> Records from a dataset:
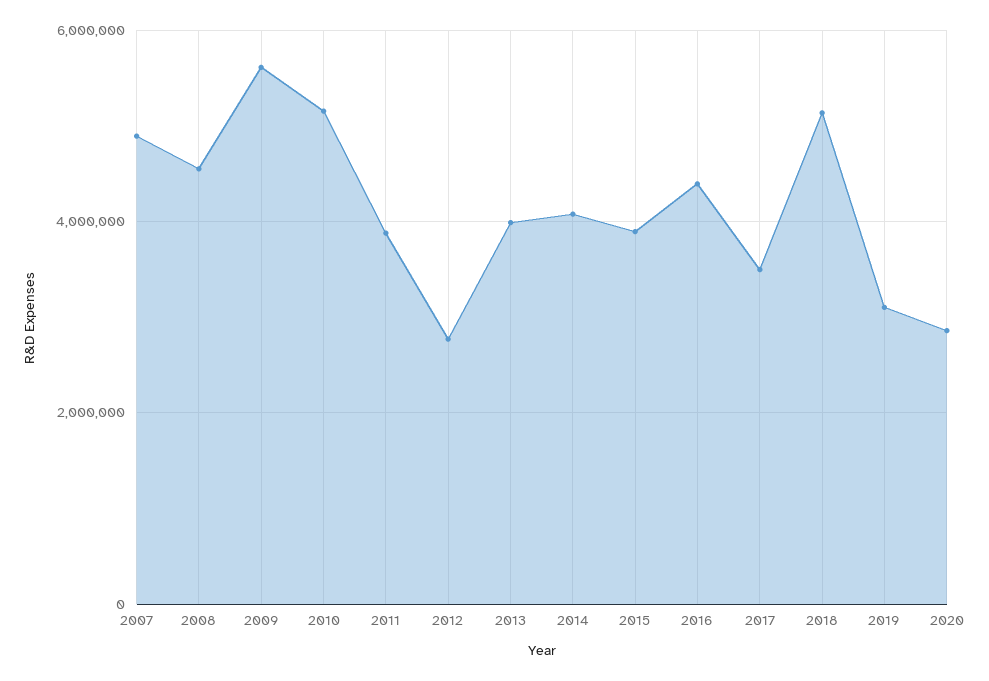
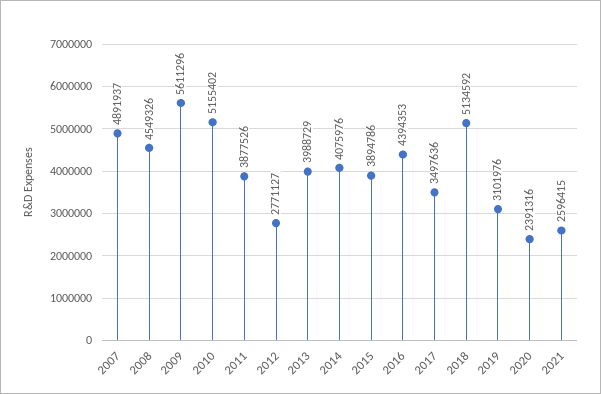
2020: 2800000 -> 2391316
2021: none -> 2596415

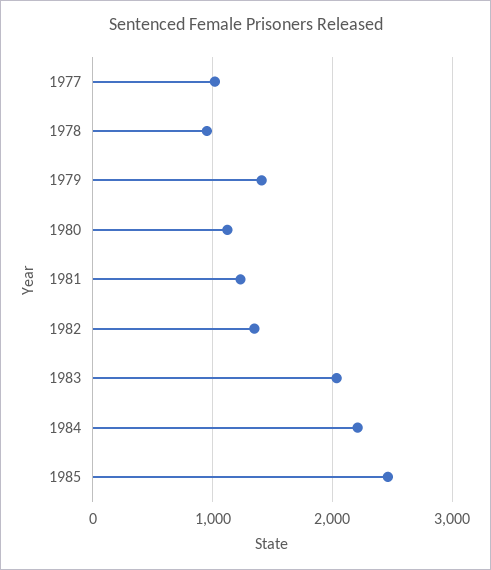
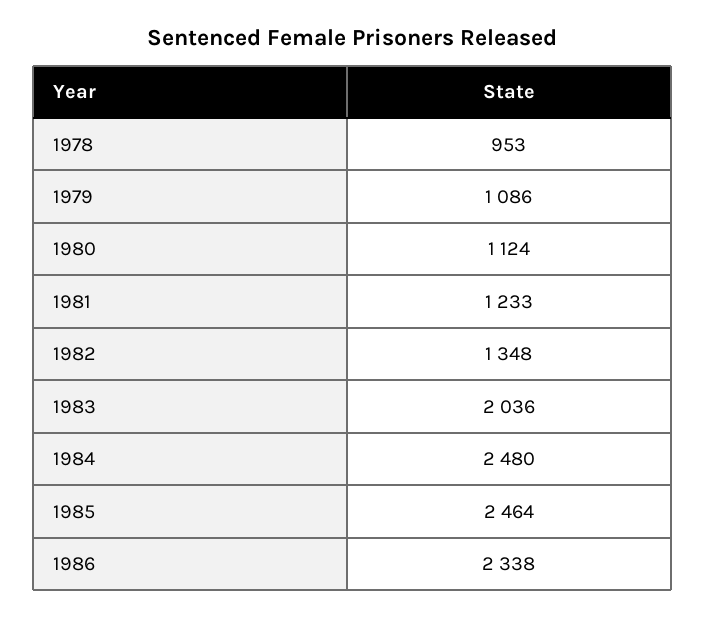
1977: 1000 -> none
1979: 1400 -> 1086
1984: 2200 -> 2480
1986: none -> 2338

> What the exercise asks: Write the records out exactly, dropping every image.

> Reply:
2020: 2800000 -> 2391316
2021: none -> 2596415

1977: 1000 -> none
1979: 1400 -> 1086
1984: 2200 -> 2480
1986: none -> 2338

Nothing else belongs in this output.